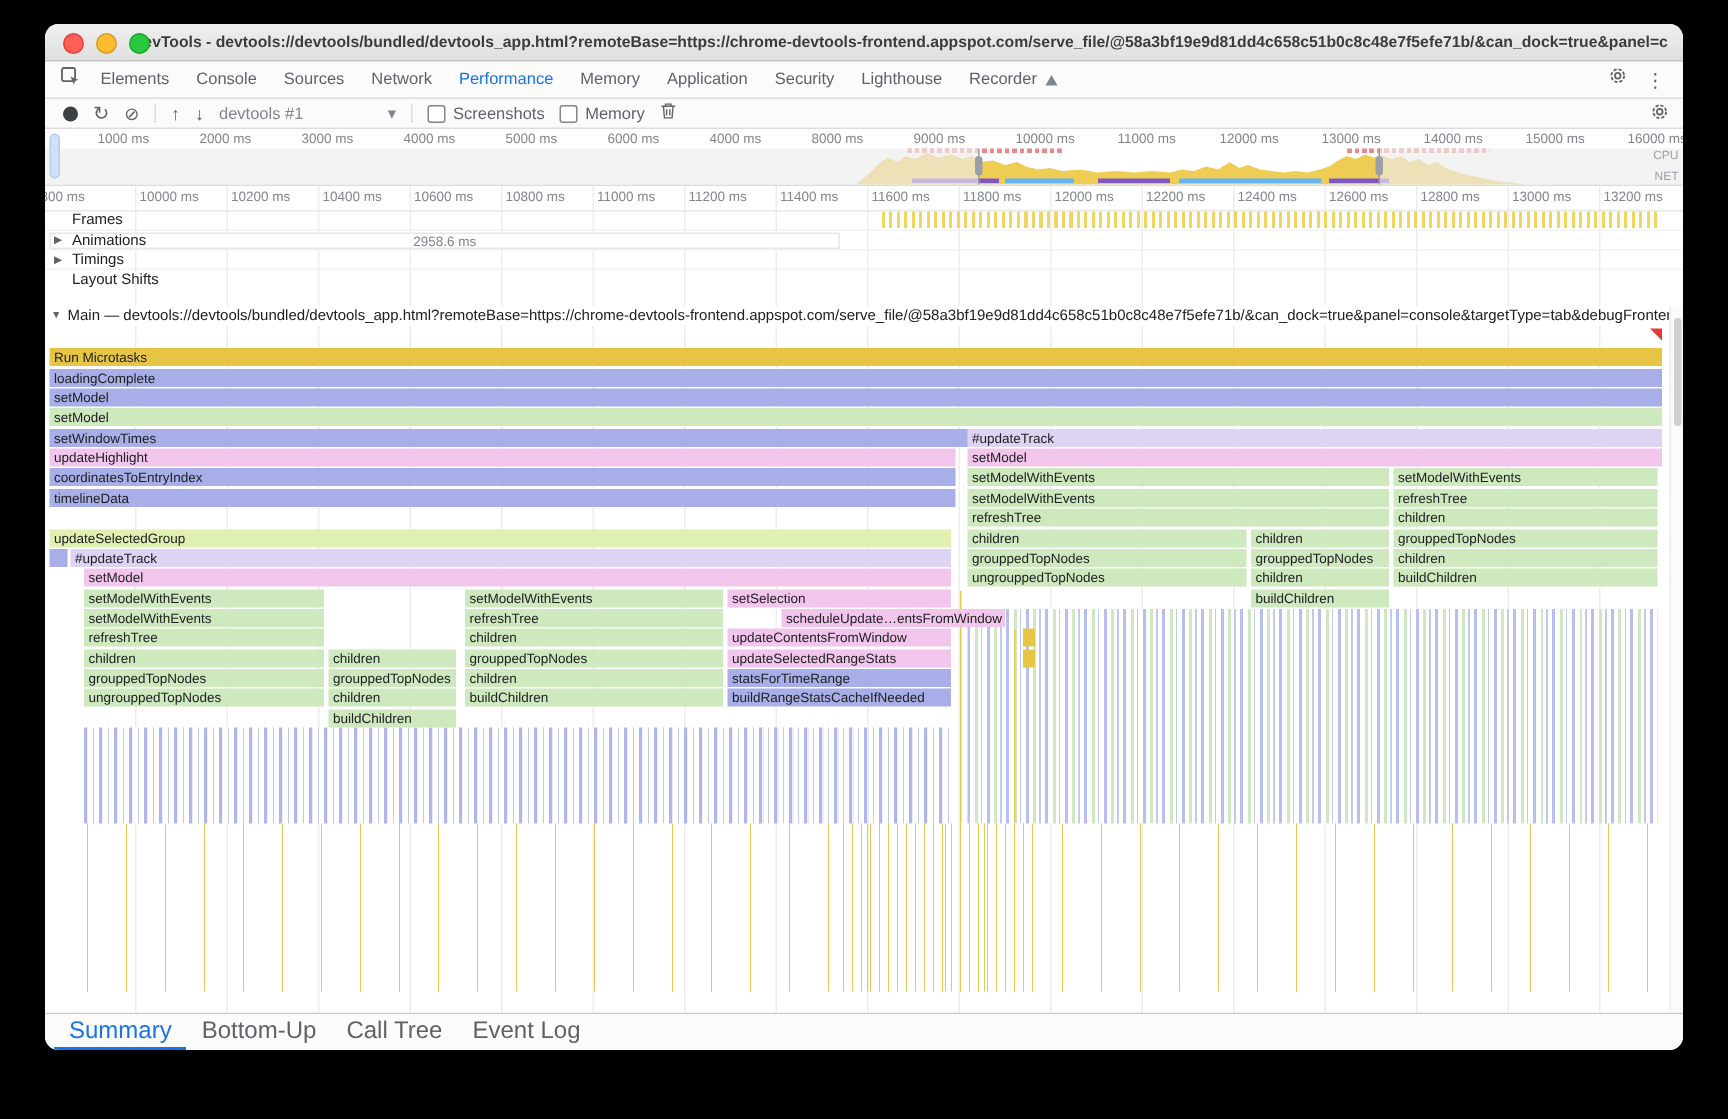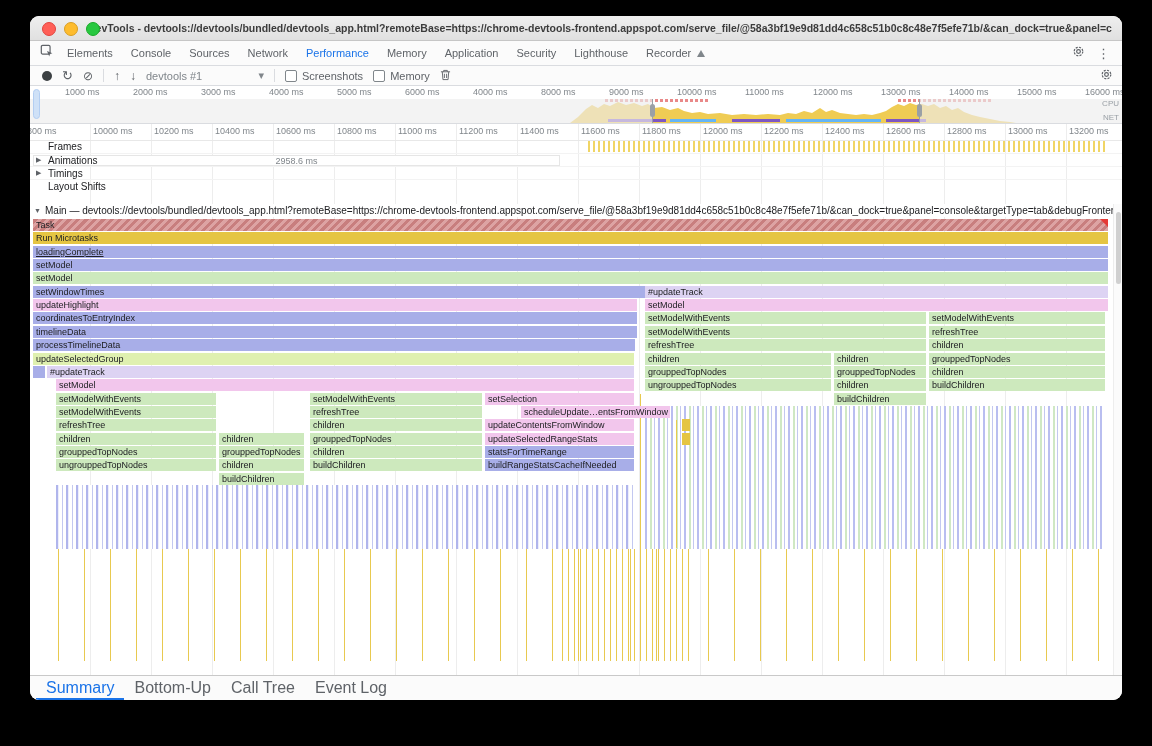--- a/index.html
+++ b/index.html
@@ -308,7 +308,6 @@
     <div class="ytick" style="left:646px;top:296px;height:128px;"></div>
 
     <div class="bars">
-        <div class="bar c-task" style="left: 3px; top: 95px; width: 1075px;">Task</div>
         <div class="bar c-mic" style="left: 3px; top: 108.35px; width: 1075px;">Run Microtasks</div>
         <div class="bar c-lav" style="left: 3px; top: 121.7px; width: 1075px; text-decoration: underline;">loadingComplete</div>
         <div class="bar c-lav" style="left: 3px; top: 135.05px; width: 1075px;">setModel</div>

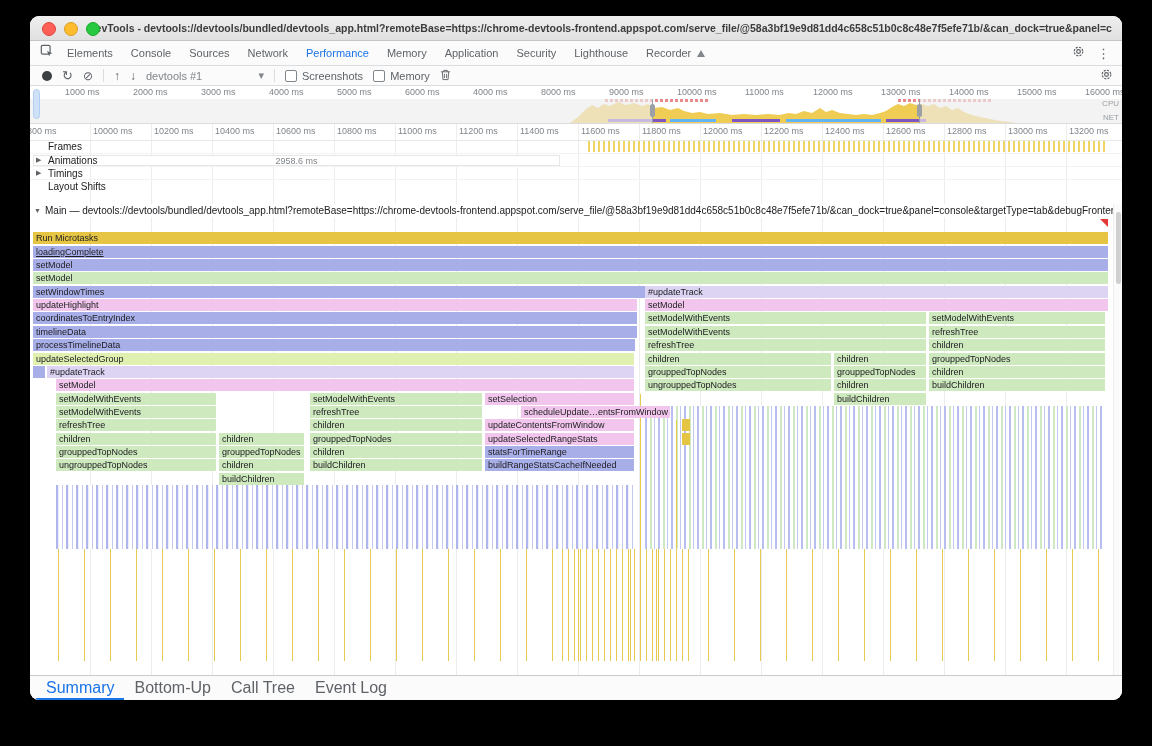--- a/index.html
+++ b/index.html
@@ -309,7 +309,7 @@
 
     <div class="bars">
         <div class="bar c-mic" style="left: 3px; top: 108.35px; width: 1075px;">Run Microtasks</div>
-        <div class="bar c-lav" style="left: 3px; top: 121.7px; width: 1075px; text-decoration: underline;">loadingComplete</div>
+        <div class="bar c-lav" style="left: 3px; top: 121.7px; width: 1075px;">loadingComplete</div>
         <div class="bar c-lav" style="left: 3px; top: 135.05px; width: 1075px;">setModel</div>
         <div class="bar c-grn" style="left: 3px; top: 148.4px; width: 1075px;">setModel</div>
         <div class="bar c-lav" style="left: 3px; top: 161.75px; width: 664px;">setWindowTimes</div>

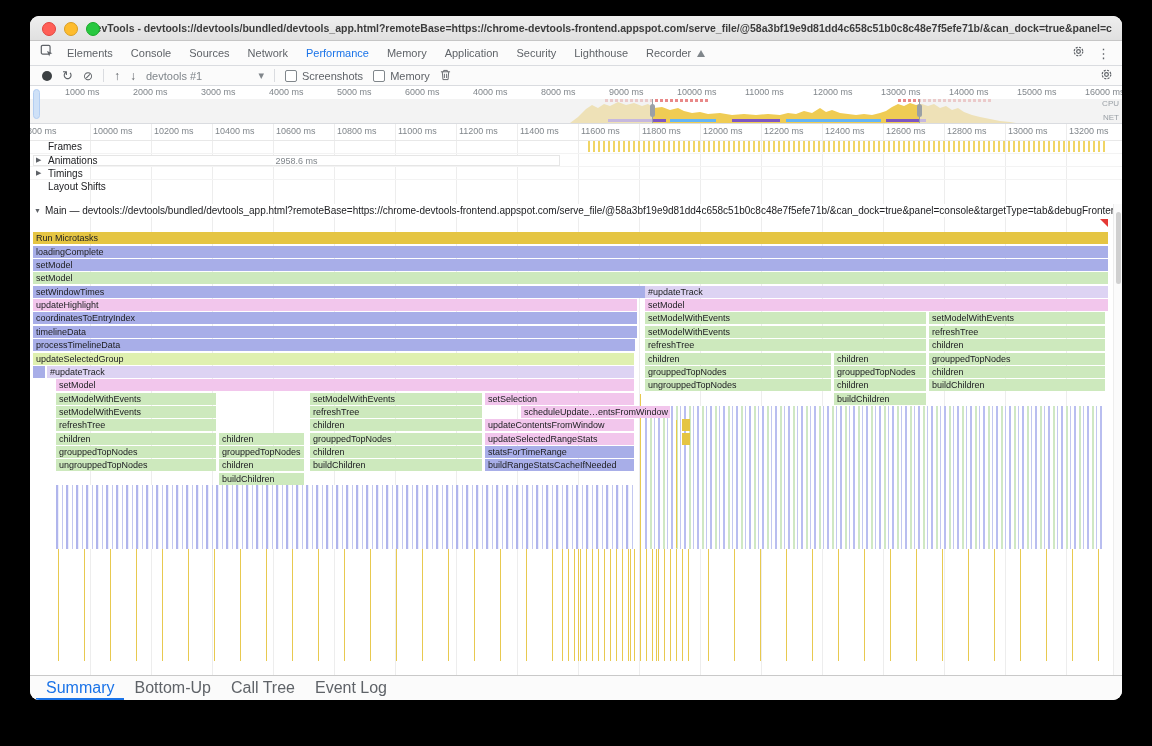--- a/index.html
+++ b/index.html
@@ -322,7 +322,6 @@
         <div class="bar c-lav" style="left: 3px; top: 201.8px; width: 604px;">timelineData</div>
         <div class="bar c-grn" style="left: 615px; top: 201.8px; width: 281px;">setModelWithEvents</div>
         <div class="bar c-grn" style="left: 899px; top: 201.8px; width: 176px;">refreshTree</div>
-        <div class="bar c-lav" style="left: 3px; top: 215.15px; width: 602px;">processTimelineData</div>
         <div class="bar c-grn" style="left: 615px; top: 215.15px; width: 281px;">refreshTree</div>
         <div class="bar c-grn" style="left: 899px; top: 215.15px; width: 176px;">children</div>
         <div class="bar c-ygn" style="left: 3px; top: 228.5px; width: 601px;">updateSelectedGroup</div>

__________

Task to complete:
Could you set down every record above exactly as written, leaving out the pictures?

Task answer:
--- a/index.html
+++ b/index.html
@@ -308,7 +308,6 @@
     <div class="ytick" style="left:646px;top:296px;height:128px;"></div>
 
     <div class="bars">
-        <div class="bar c-task" style="left: 3px; top: 95px; width: 1075px;">Task</div>
         <div class="bar c-mic" style="left: 3px; top: 108.35px; width: 1075px;">Run Microtasks</div>
         <div class="bar c-lav" style="left: 3px; top: 121.7px; width: 1075px; text-decoration: underline;">loadingComplete</div>
         <div class="bar c-lav" style="left: 3px; top: 135.05px; width: 1075px;">setModel</div>

--- a/index.html
+++ b/index.html
@@ -309,7 +309,7 @@
 
     <div class="bars">
         <div class="bar c-mic" style="left: 3px; top: 108.35px; width: 1075px;">Run Microtasks</div>
-        <div class="bar c-lav" style="left: 3px; top: 121.7px; width: 1075px; text-decoration: underline;">loadingComplete</div>
+        <div class="bar c-lav" style="left: 3px; top: 121.7px; width: 1075px;">loadingComplete</div>
         <div class="bar c-lav" style="left: 3px; top: 135.05px; width: 1075px;">setModel</div>
         <div class="bar c-grn" style="left: 3px; top: 148.4px; width: 1075px;">setModel</div>
         <div class="bar c-lav" style="left: 3px; top: 161.75px; width: 664px;">setWindowTimes</div>

--- a/index.html
+++ b/index.html
@@ -322,7 +322,6 @@
         <div class="bar c-lav" style="left: 3px; top: 201.8px; width: 604px;">timelineData</div>
         <div class="bar c-grn" style="left: 615px; top: 201.8px; width: 281px;">setModelWithEvents</div>
         <div class="bar c-grn" style="left: 899px; top: 201.8px; width: 176px;">refreshTree</div>
-        <div class="bar c-lav" style="left: 3px; top: 215.15px; width: 602px;">processTimelineData</div>
         <div class="bar c-grn" style="left: 615px; top: 215.15px; width: 281px;">refreshTree</div>
         <div class="bar c-grn" style="left: 899px; top: 215.15px; width: 176px;">children</div>
         <div class="bar c-ygn" style="left: 3px; top: 228.5px; width: 601px;">updateSelectedGroup</div>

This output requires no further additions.